Create an S3 bucket to store your files if you have not done so already. The S3 bucket must have STS available and enabled.

  • Set your bucket permissions to block all public access.
  • Ensure that the Storage Class of all files is set to ‘S3 Standard’.

1. Start setting up the AWS integration

  1. In the Integrations section of the Encord platform, click +New integration to create a new integration and select AWS.

Do not close this tab or window until you have finished the integration process. We advise opening AWS in a separate tab.

  1. Give your integration a meaningful title.

2. Create a permission policy

  1. In Encord, copy the JSON from Step 2 of the integration.
  1. In AWS, navigate to Identity and Access Management (IAM) and select Policies.

  2. Click Create policy to create a new policy.

  3. Select JSON as the Policy editor

  1. Paste the JSON you copied from Encord into the Policy editor, replacing the arn:aws:s3YourBucket value for Resource with your bucket’s Amazon Resource Name (ARN).
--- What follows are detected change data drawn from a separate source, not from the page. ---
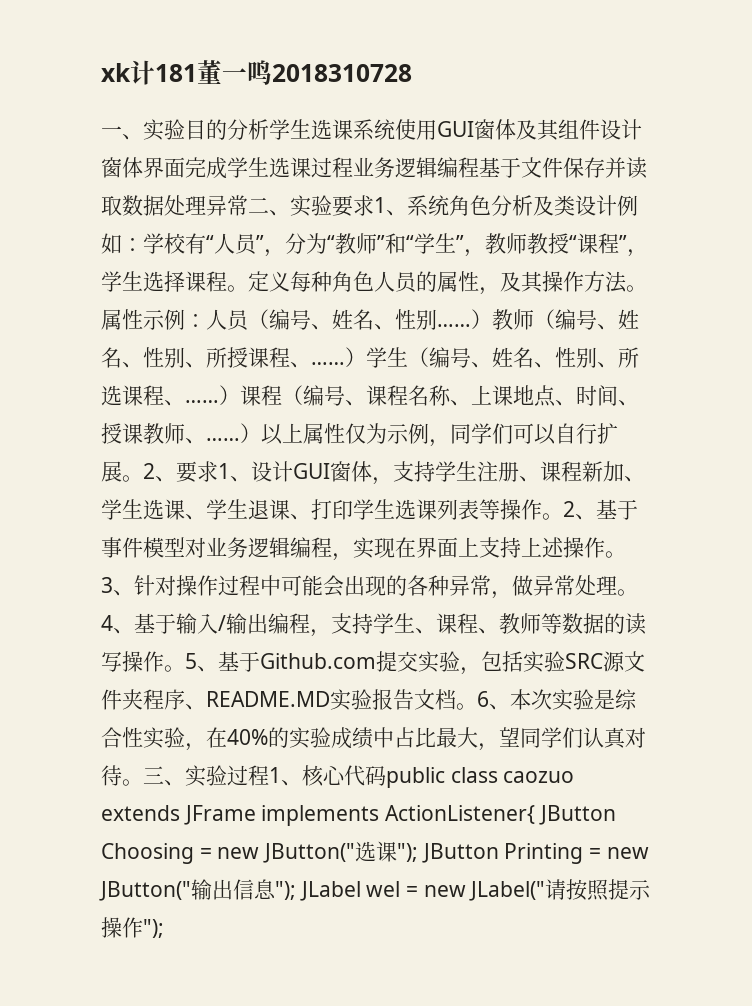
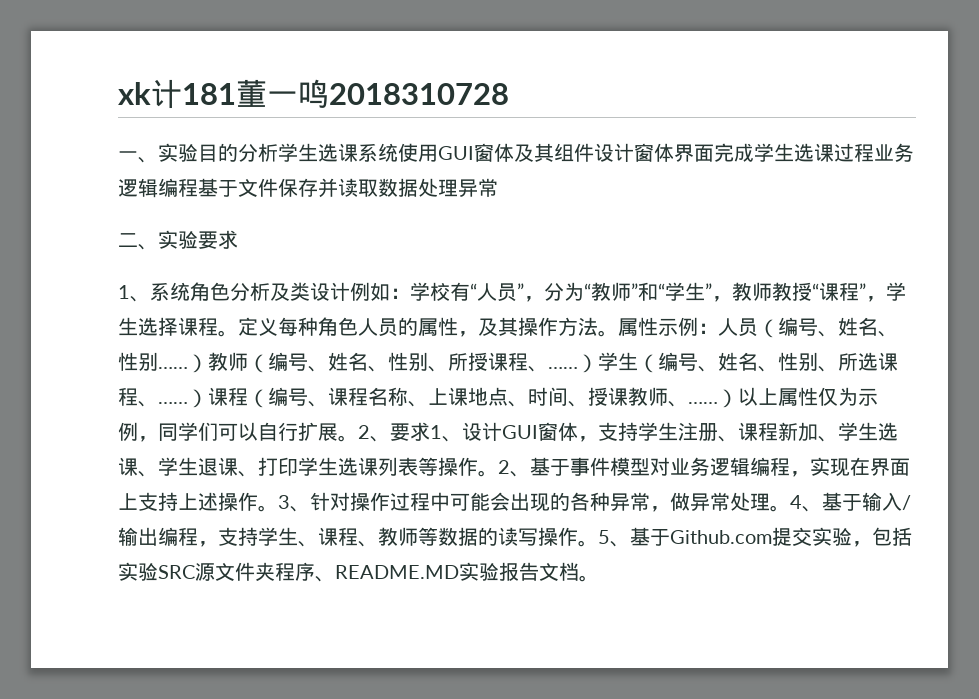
- 一、实验目的分析学生选课系统使用GUI窗体及其组件设计窗体界面完成学生选课过程业务逻辑编程基于文件保存并读取数据处理异常二、实验要求1、系统角色分析及类设计例如：
+ 一、实验目的分析学生选课系统使用GUI窗体及其组件设计窗体界面完成学生选课过程业务逻辑编程基于文件保存并读取数据处理异常
+ 二、实验要求
+ 1、系统角色分析及类设计例如：
- 6、本次实验是综合性实验，在40%的实验成绩中占比最大，望同学们认真对待。三、实验过程1、核心代码public class caozuo extends JFrame implements ActionListener{ JButton Choosing = new JButton("选课"); JButton Printing = new JButton("输出信息"); JLabel wel = new JLabel("请按照提示操作");

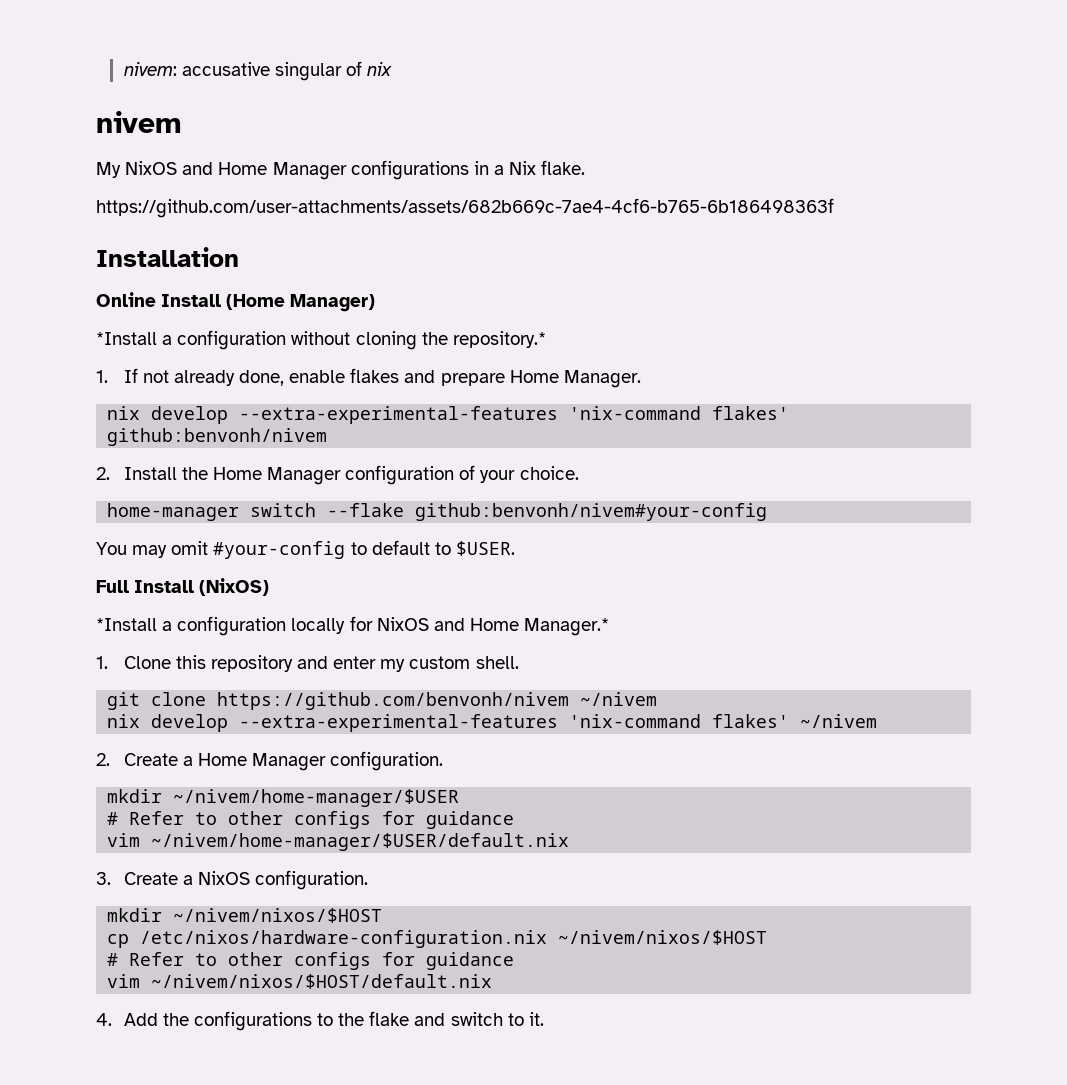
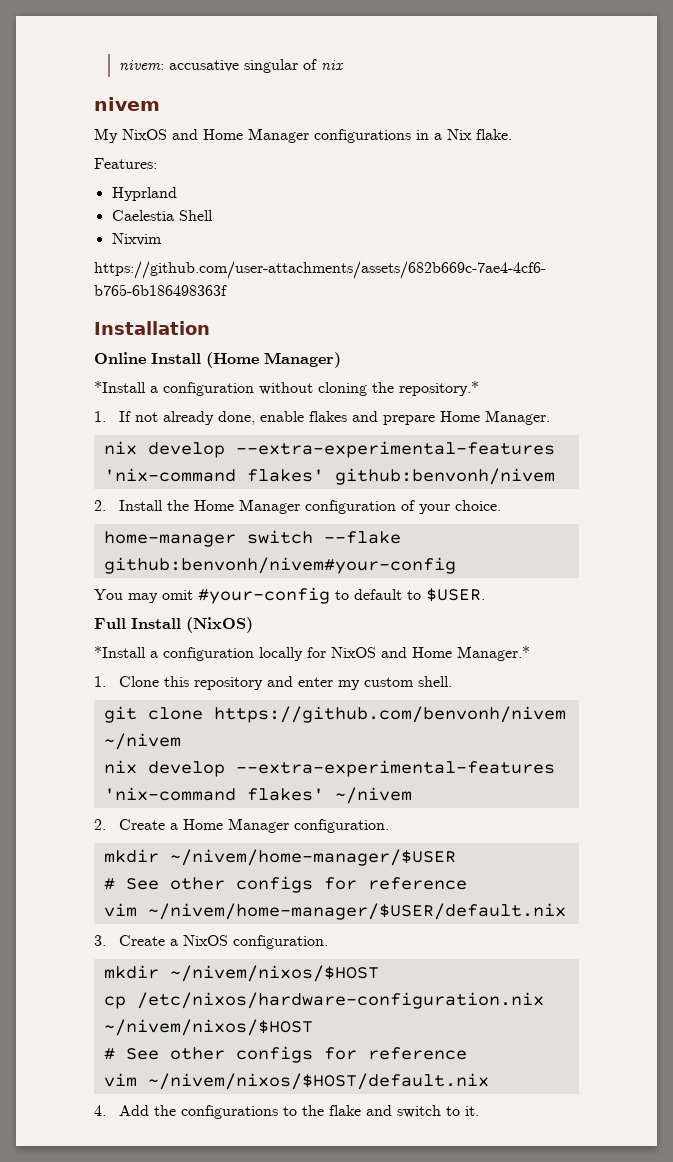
+ Features:
+ Hyprland
+ Caelestia Shell
+ Nixvim
  mkdir ~/nivem/home-manager/$USER
- # Refer to other configs for guidance
+ # See other configs for reference
  cp /etc/nixos/hardware-configuration.nix ~/nivem/nixos/$HOST
- # Refer to other configs for guidance
+ # See other configs for reference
The ARN can be found in the Properties tab of your S3 bucket. When pasting your bucket ARN into the JSON policy editor, ensure that the Resource value ends in /*. Click the Next button to continue.
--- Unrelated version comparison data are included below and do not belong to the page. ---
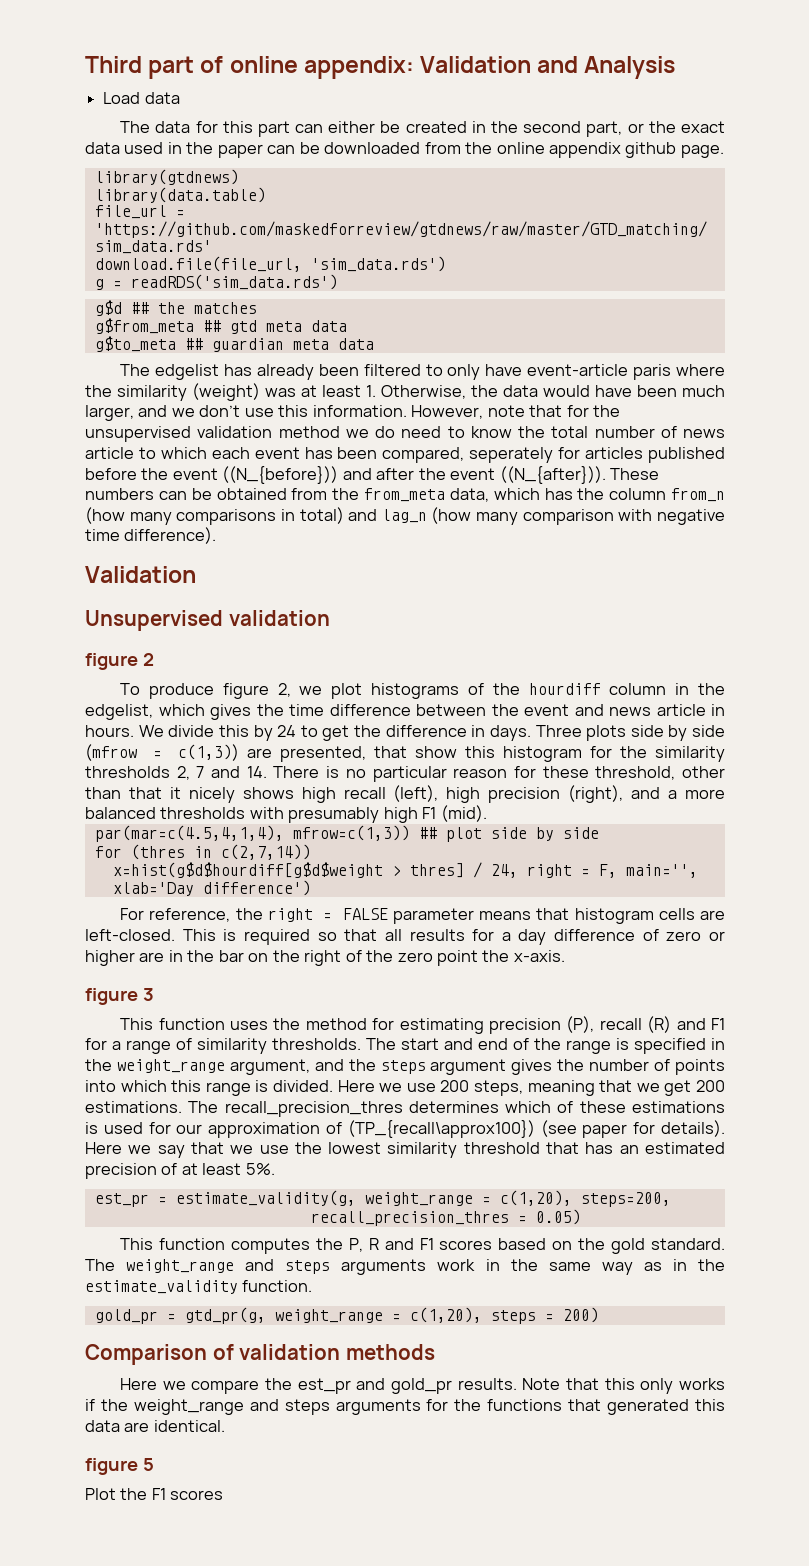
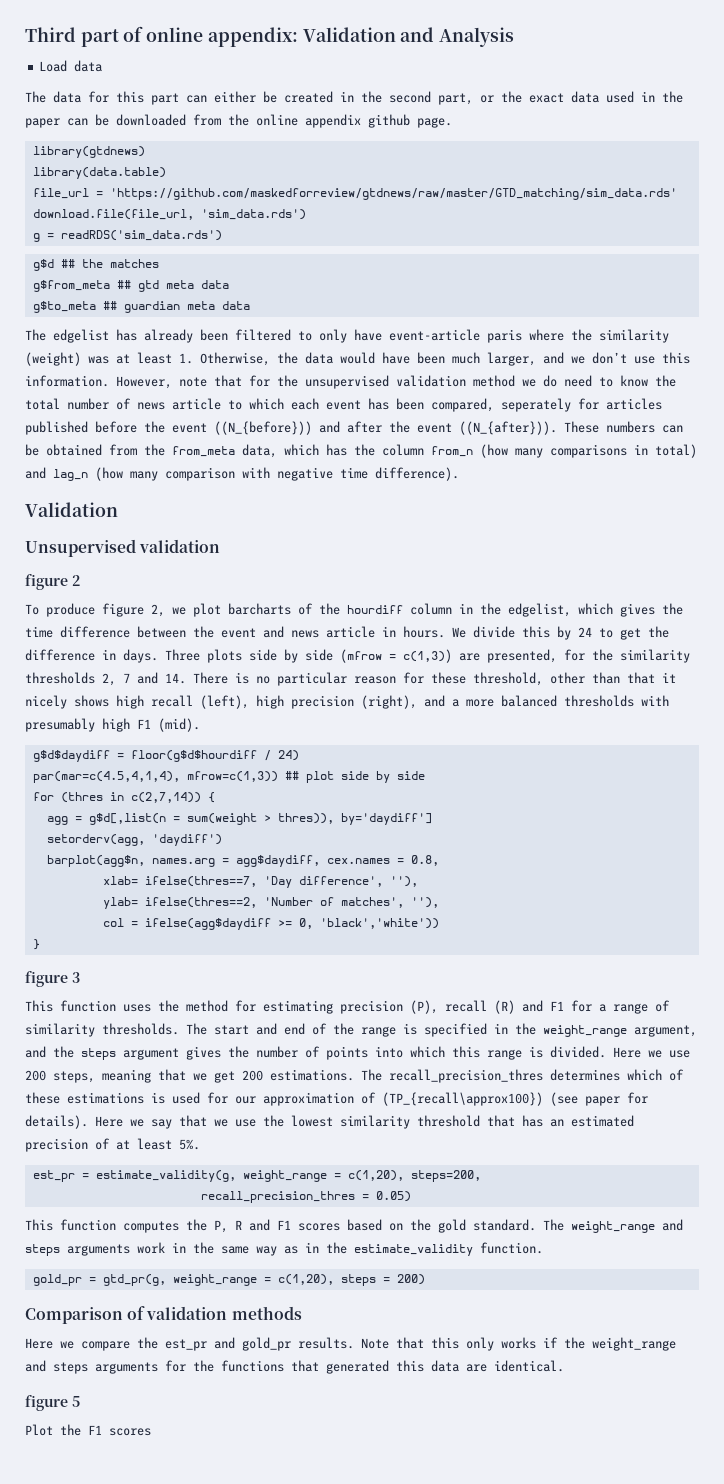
- To produce figure 2, we plot histograms of the hourdiff column in the edgelist, which gives the time difference between the event and news article in hours.
+ To produce figure 2, we plot barcharts of the hourdiff column in the edgelist, which gives the time difference between the event and news article in hours.
- Three plots side by side (mfrow = c(1,3)) are presented, that show this histogram for the similarity thresholds 2, 7 and 14. There is no particular reason for these threshold, other than that it nicely shows high recall (left), high precision (right), and a more balanced thresholds with presumably high F1 (mid).
+ Three plots side by side (mfrow = c(1,3)) are presented, for the similarity thresholds 2, 7 and 14. There is no particular reason for these threshold, other than that it nicely shows high recall (left), high precision (right), and a more balanced thresholds with presumably high F1 (mid).
+ g$d$daydiff = floor(g$d$hourdiff / 24)
- for (thres in c(2,7,14))
- x=hist(g$d$hourdiff[g$d$weight > thres] / 24, right = F, main='', xlab='Day difference')
- For reference, the right = FALSE parameter means that histogram cells are left-closed. This is required so that all results for a day difference of zero or higher are in the bar on the right of the zero point the x-axis.
+ for (thres in c(2,7,14)) {
+ agg = g$d[,list(n = sum(weight > thres)), by='daydiff']
+ setorderv(agg, 'daydiff')
+ barplot(agg$n, names.arg = agg$daydiff, cex.names = 0.8,
+ xlab= ifelse(thres==7, 'Day difference', ''),
+ ylab= ifelse(thres==2, 'Number of matches', ''),
+ col = ifelse(agg$daydiff >= 0, 'black','white'))
+ }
s3:PutObject is needed for features that require write permissions, including re-encoding data and creating image sequences.
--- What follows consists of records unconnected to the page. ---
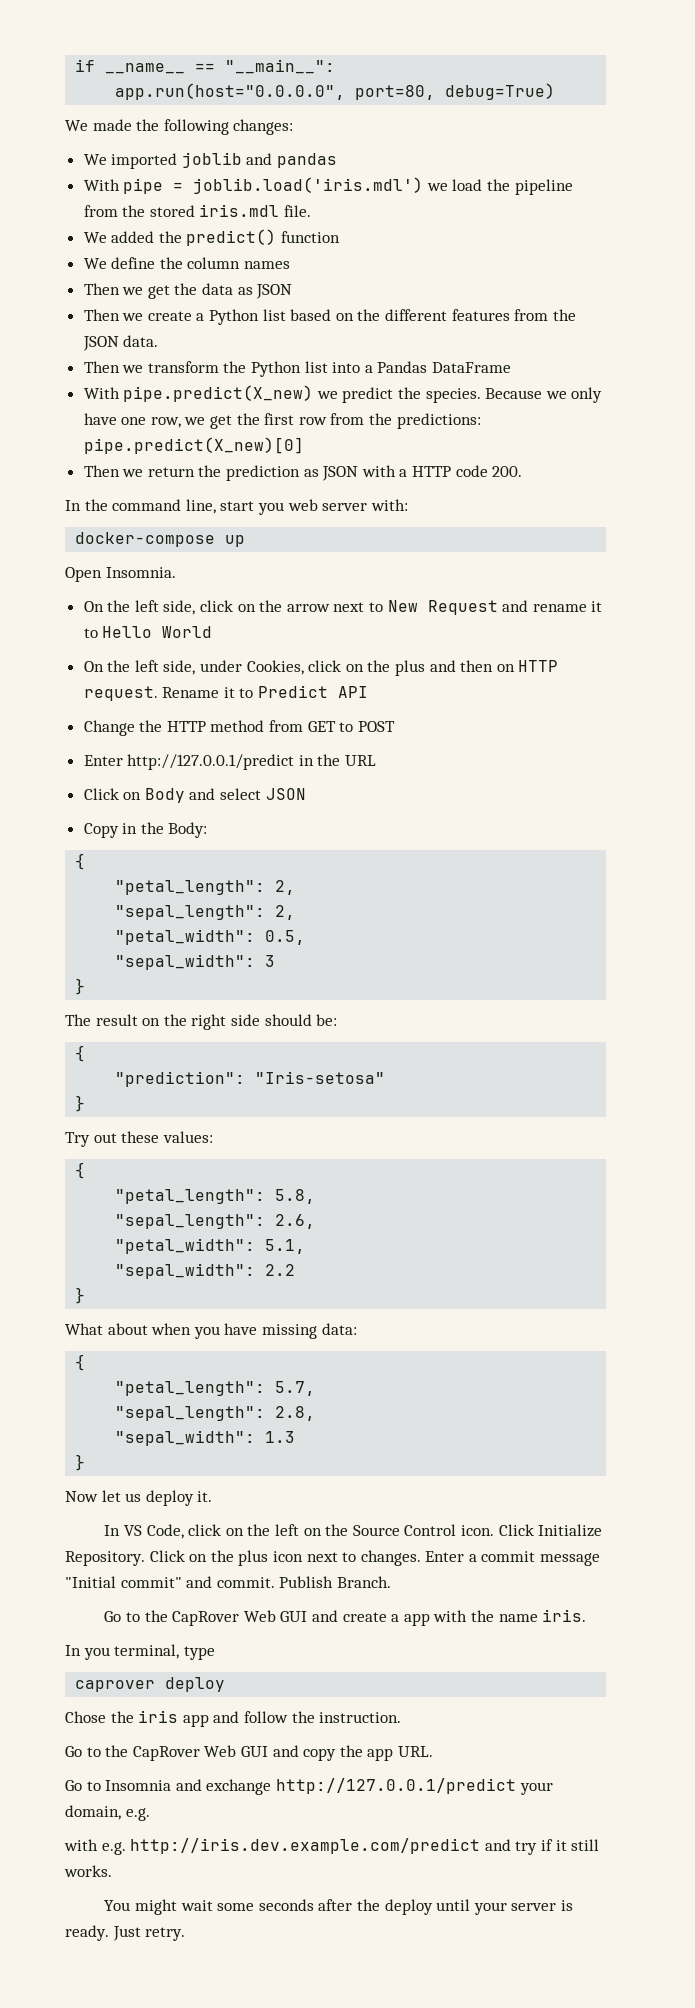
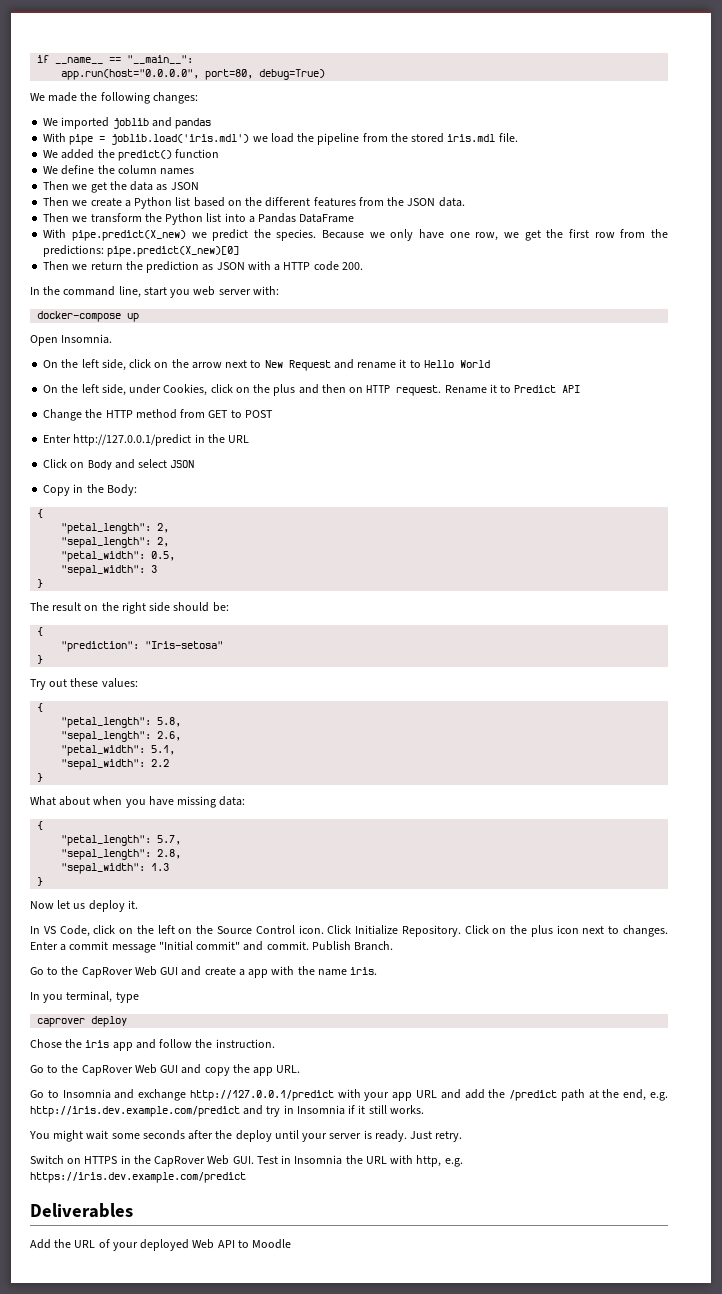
- Go to Insomnia and exchange http://127.0.0.1/predict your domain, e.g.
- with e.g. http://iris.dev.example.com/predict and try if it still works.
+ Go to Insomnia and exchange http://127.0.0.1/predict with your app URL and add the /predict path at the end, e.g. http://iris.dev.example.com/predict and try in Insomnia if it still works.
+ Switch on HTTPS in the CapRover Web GUI. Test in Insomnia the URL with http, e.g. https://iris.dev.example.com/predict
+ Deliverables
+ Add the URL of your deployed Web API to Moodle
  1. Add any tags according to your Organization’s resource tagging policy, and give your policy a descriptive name (used when creating a role for Encord). Click Create policy to finish creating your policy.
  1. Click Create policy to finish creating your policy.

3. Create a role for Encord

  1. In AWS, navigate to Roles and click the Create role button.
  1. For Trusted entity type select AWS Account and in the An AWS Account section select Another AWS account.
  1. In Encord copy the Encord AWS account ID from Step 3 of the integration (shown below), and paste it into the Account ID field in AWS (shown above). In AWS, check Require external ID under Options to reveal the External ID field.

  2. Navigate back to Encord and click Generate and copy to copy an External ID.

  1. In AWS, paste the External ID you generated into the External ID field and click Next.
  1. Select the AIM policy you created in Step 2 and click Next to attach it to the role.
  1. Give your role a descriptive name and click the Create role button.

  2. Copy the Role ARN and the name of the role you just created.

  1. In Encord, paste the name of the role and the Role ARN into Step 3 of the integration.

4. Allow Cross-origin resource sharing (CORS)

  1. In Encord, expand Step 4 of the integration. Copy the CORS JSON policy.
[
    {
        "AllowedHeaders": [
            "*"
        ],
        "AllowedMethods": [
            "GET"
        ],
        "AllowedOrigins": [
            "https://app.encord.com",
            "https://api.encord.com",
            "https://api.us.encord.com",
            "https://app.us.encord.com/"
        ],
        "ExposeHeaders": []
    }
]
  1. Navigate to the Permissions tab of your S3 bucket. Scroll to the bottom of the page and click Edit in the Cross-origin resource sharing (CORS) heading.
  1. Paste the JSON into the editor that pops up. Click Save changes to finish settings up CORS.
  1. Navigate back to Encord and click Create to finish the integration set up.
We have a few helpful scripts and examples to get you started creating Datasets from your Amazon S3 bucket.
Due to the way AWS handles data, tests may fail when testing the integration. It can take up to 24 hours for the issue to resolve itself, after which the integration tests will pass, you can start labeling the data.

5. Test the integration

  1. Click the Run a test button on the integration, to test the integration.
  1. Paste the URL of any object in the bucket and click Check Encord can access this URL. If the test is successful a green tick appears next to Encord infrastructure and This machine.

Failing to set a cache-control header can result in the Cache policy not set error when testing the integration.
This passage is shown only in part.